» WORK ITEM
Extract from the entries below, exactly as given, only the lines from the line containing "0814 5645, or visit varaschin.it.</span></p>" to the line containing "0438 5645, or visit varaschin.it.</span></p>", both lines included.

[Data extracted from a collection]
=== Begin Enclosure ===

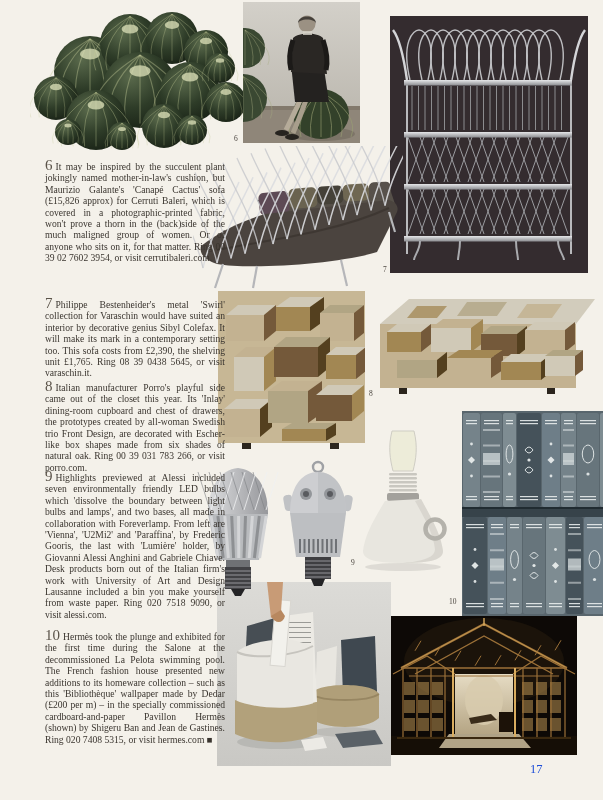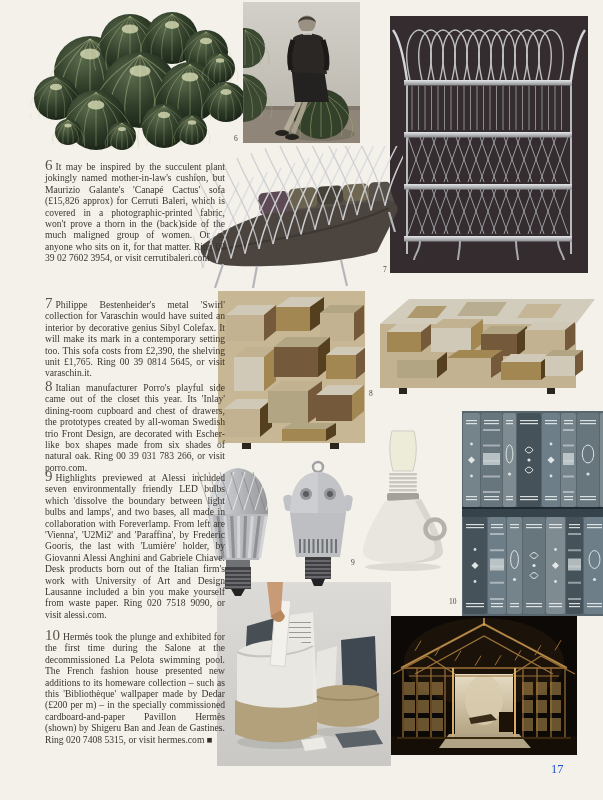--- a/index.html
+++ b/index.html
@@ -770,7 +770,7 @@
 
   <p class="art" style="top:149px"><span class="num">6</span><span>It may be inspired by the succulent plant jokingly named mother-in-law's cushion, but Maurizio Galante's 'Canapé Cactus' sofa (£15,826 approx) for Cerruti Baleri, which is covered in a photographic-printed fabric, won't prove a thorn in the (back)side of the much maligned group of women. Or of anyone who sits on it, for that matter. Ring 00 39 02 7602 3954, or visit cerrutibaleri.com.</span></p>
 
-  <p class="art" style="top:287px"><span class="num">7</span><span>Philippe Bestenheider's metal 'Swirl' collection for Varaschin would have suited an interior by decorative genius Sibyl Colefax. It will make its mark in a contemporary setting too. This sofa costs from £2,390, the shelving unit £1,765. Ring 00 39 0814 5645, or visit varaschin.it.</span></p>
+  <p class="art" style="top:287px"><span class="num">7</span><span>Philippe Bestenheider's metal 'Swirl' collection for Varaschin would have suited an interior by decorative genius Sibyl Colefax. It will make its mark in a contemporary setting too. This sofa costs from £2,390, the shelving unit £1,765. Ring 08 39 0438 5645, or visit varaschin.it.</span></p>
 
   <p class="art" style="top:370px"><span class="num">8</span><span>Italian manufacturer Porro's playful side came out of the closet this year. Its 'Inlay' dining-room cupboard and chest of drawers, the prototypes created by all-woman Swedish trio Front Design, are decorated with Escher-like box shapes made from six shades of natural oak. Ring 00 39 031 783 266, or visit porro.com.</span></p>
 

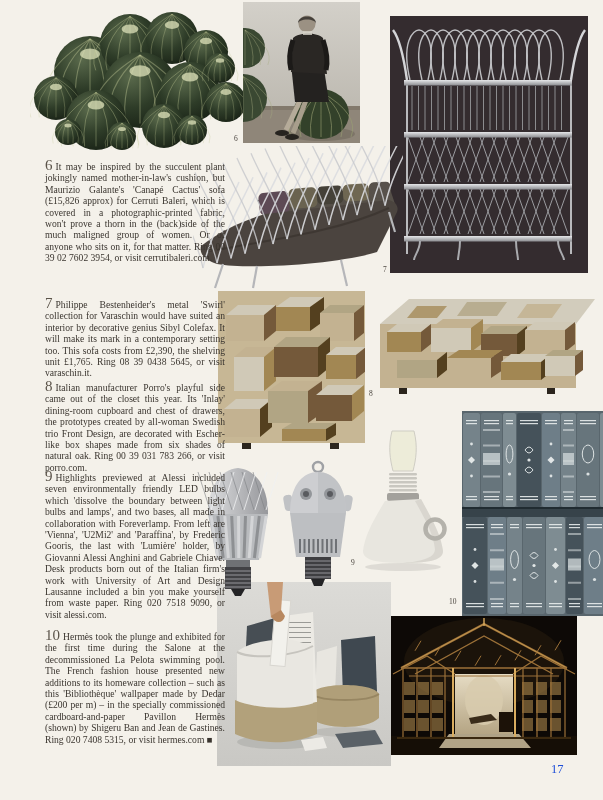--- a/index.html
+++ b/index.html
@@ -11,7 +11,7 @@
        font-size:9.6px;line-height:11.4px;color:#3a352f;}
   .art .num{font-size:15px;line-height:0;color:#5a5349;margin-right:3px;}
   .figlabel{position:absolute;font-size:7.5px;color:#4a453f;}
-  .pagenum{position:absolute;left:551px;top:762px;font-size:12.5px;color:#1d4ed8;}
+  .pagenum{position:absolute;left:530px;top:762px;font-size:12.5px;color:#1d4ed8;}
 </style>
 </head>
 <body>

=== End Enclosure ===

» WRITTEN ANSWER
-  <p class="art" style="top:287px"><span class="num">7</span><span>Philippe Bestenheider's metal 'Swirl' collection for Varaschin would have suited an interior by decorative genius Sibyl Colefax. It will make its mark in a contemporary setting too. This sofa costs from £2,390, the shelving unit £1,765. Ring 00 39 0814 5645, or visit varaschin.it.</span></p>
+  <p class="art" style="top:287px"><span class="num">7</span><span>Philippe Bestenheider's metal 'Swirl' collection for Varaschin would have suited an interior by decorative genius Sibyl Colefax. It will make its mark in a contemporary setting too. This sofa costs from £2,390, the shelving unit £1,765. Ring 08 39 0438 5645, or visit varaschin.it.</span></p>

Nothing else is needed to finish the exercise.